During his visit to Australia in May, French President Emmanuel Macron said France and Australia should be at the heart of an Indo-Pacific axis with the United States, India and Japan. He also called on China to do more to preserve  the rules-based order in the region and, in a veiled swipe at Beijing, said the region should be protected from hegemony.

Whether France could join the informal Quadrilateral forum of Washington, Tokyo, Canberra and Delhi is under discussion. Francois Godement, director of the Asia and China Program at the European Council on Foreign Relations, said: “Macron’s Australia speech actually follows an increased involvement by France in the Indo-Pacific,” but noted that “the Indo-Pacific and Quad are concepts being filled with very diverse and often bilateral initiatives rather than any formal alliance.”

Cooperation will continue

Rory Medcalf, head of the National Security College at the Australian National University, admitted that “there are obvious questions about how much strategic weight France can put into its Indo-Pacific commitments, and how much risk it is willing to incur in this region.” Nonetheless, he said France’s role should be taken seriously, including partnering with other democracies such as Australia and India.

Medcalf said Paris had a legitimate territorial presence in the Indo-Pacific and “much to offer as a strategic partner and defense supplier.”  “Macron is one of the few leaders at present willing to take a stand on issues of rules and liberal values in the international system,” he said.

New Zealand, which has a limited military capability, also raised concerns about China’s attitude to maritime rules in the South China Sea in its recent Strategic Defence Policy Statement, but it is unlikely to take direct measures to counter Chinese military moves.

As observed by Robert Ayson, a strategic studies professor at Wellington’s Victoria University, “it is too much of a stretch to see New Zealand joining Australia and France and other democracies in some sort of anti-China axis.” In his opinion, “Wellington will still want to get alongside Beijing to encourage it to be as cooperative and sensitive as possible in the South Pacific region.”

Lebreton noted that French forces have regular interactions with their regional partners, and especially with Australia and New Zealand through the FRANZ agreement, a 1992 framework set up to coordinate assistance for Pacific nations during natural disasters. “As often as possible, we work together to improve our interoperability, conducting interactions at sea or participating in common training initiatives or exercises such as Croix du Sud or Kakadu,” he said.

French sticking to the rules

None of these initiatives is aimed at China, Lebreton insisted, noting that France has a principled position on regional territorial disputes. “Just as anywhere else in the world, the behavior of our warships reflects the French commitment to the lawful, free and unhampered use of all oceans, in accordance with the UN Convention on Law of the Sea,” he said.

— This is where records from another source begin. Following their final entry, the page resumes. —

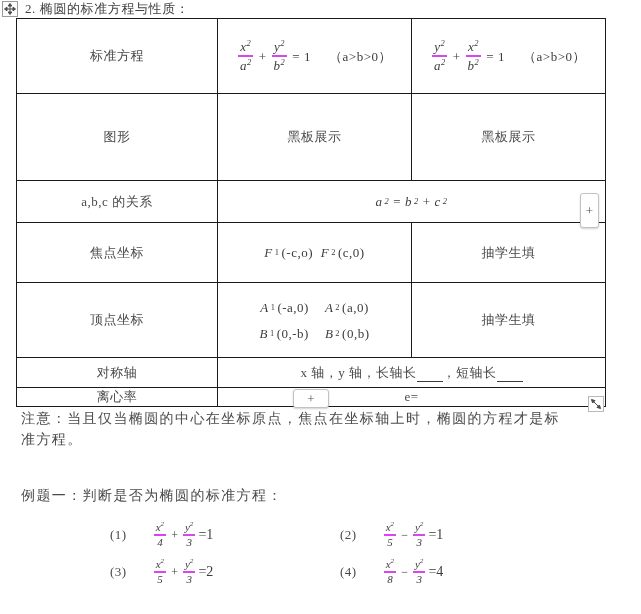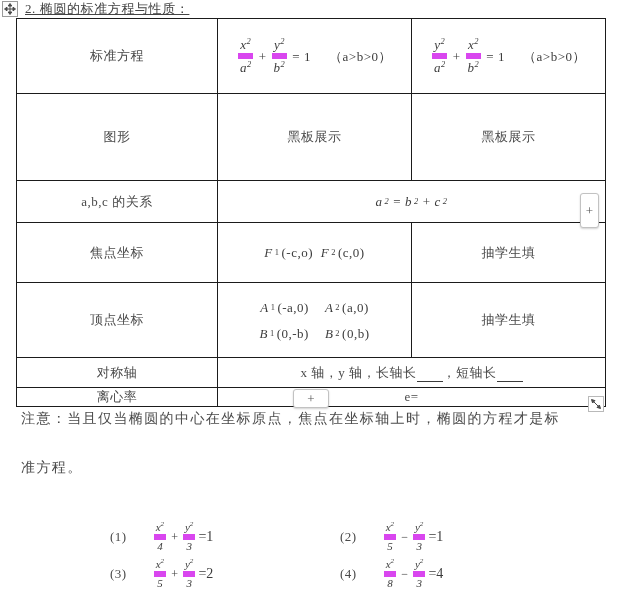--- a/index.html
+++ b/index.html
@@ -53,7 +53,6 @@
     letter-spacing: .6px;
     color: #444;
     white-space: nowrap;
-    text-decoration: underline;
   }
 
   

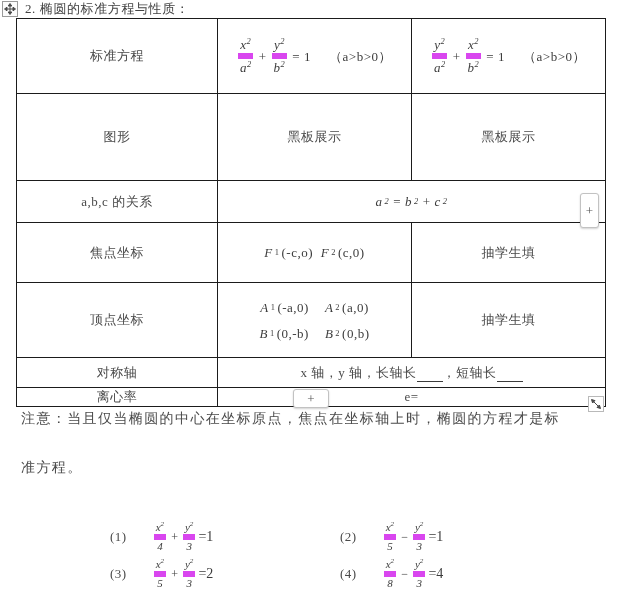--- a/index.html
+++ b/index.html
@@ -111,7 +111,7 @@
   }
   .frac .num {
     padding: 0 2px 1px 2px;
-    border-bottom: 6px solid #d946ef;
+    border-bottom: 2px solid #d946ef;
     font-style: italic;
   }
   .frac .den {

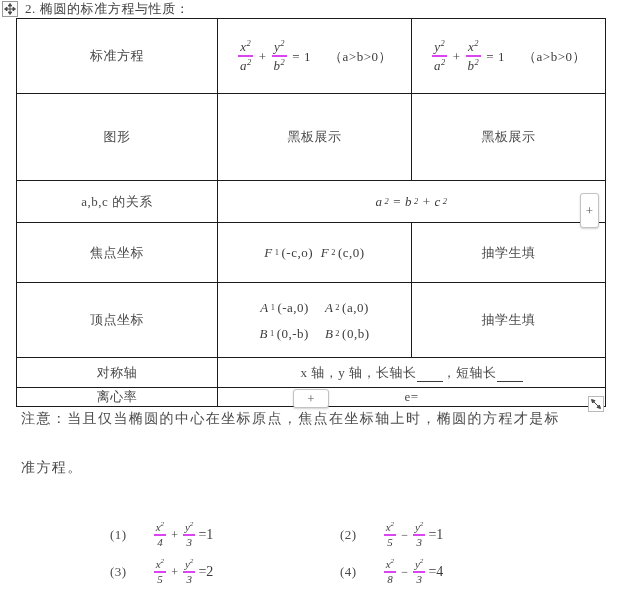--- a/index.html
+++ b/index.html
@@ -178,7 +178,7 @@
     white-space: nowrap;
   }
   #note-l1 { top: 410px; }
-  #note-l2 { top: 459px; }
+  #note-l2 { top: 431px; }
   #ex-title { top: 487px; }
 
   .prob-row { position: absolute; left: 0; width: 641px; height: 30px; }

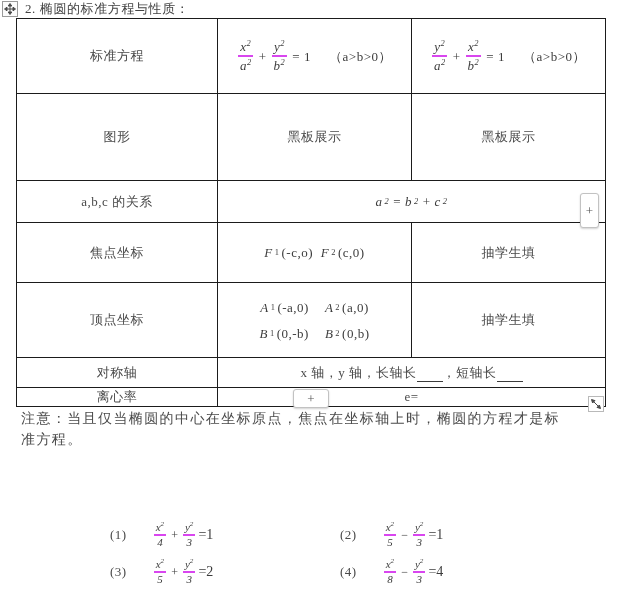--- a/index.html
+++ b/index.html
@@ -360,6 +360,7 @@
   <div class="note" id="note-l1">注意：当且仅当椭圆的中心在坐标原点，焦点在坐标轴上时，椭圆的方程才是标</div>
   <div class="note" id="note-l2">准方程。</div>
 
+  <div class="note" id="ex-title">例题一：判断是否为椭圆的标准方程：</div>
 
   <div class="prob-row" id="prob-row-1">
     <div class="prob" id="p1">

Paris apparently has no intention of arguing with Beijing about competing claims in the South China Sea. Lebreton echoed comments at the annual Shangri-La Dialogue in Singapore last June by Defense Minister Florence Parly, who said that France was not part of territorial disputes in the area, and nor would it be in the future.

Moreover, “the French government will insist on two tenets of the rules-based international order, that disputes should be resolved through legal means and negotiations, not by fait accompli, and freedom of navigation must be upheld”, he added.

For this reason, France fully supported the implementation of a code of conduct in the South China Sea that would be “legally binding, comprehensive, effective and consistent with international law”.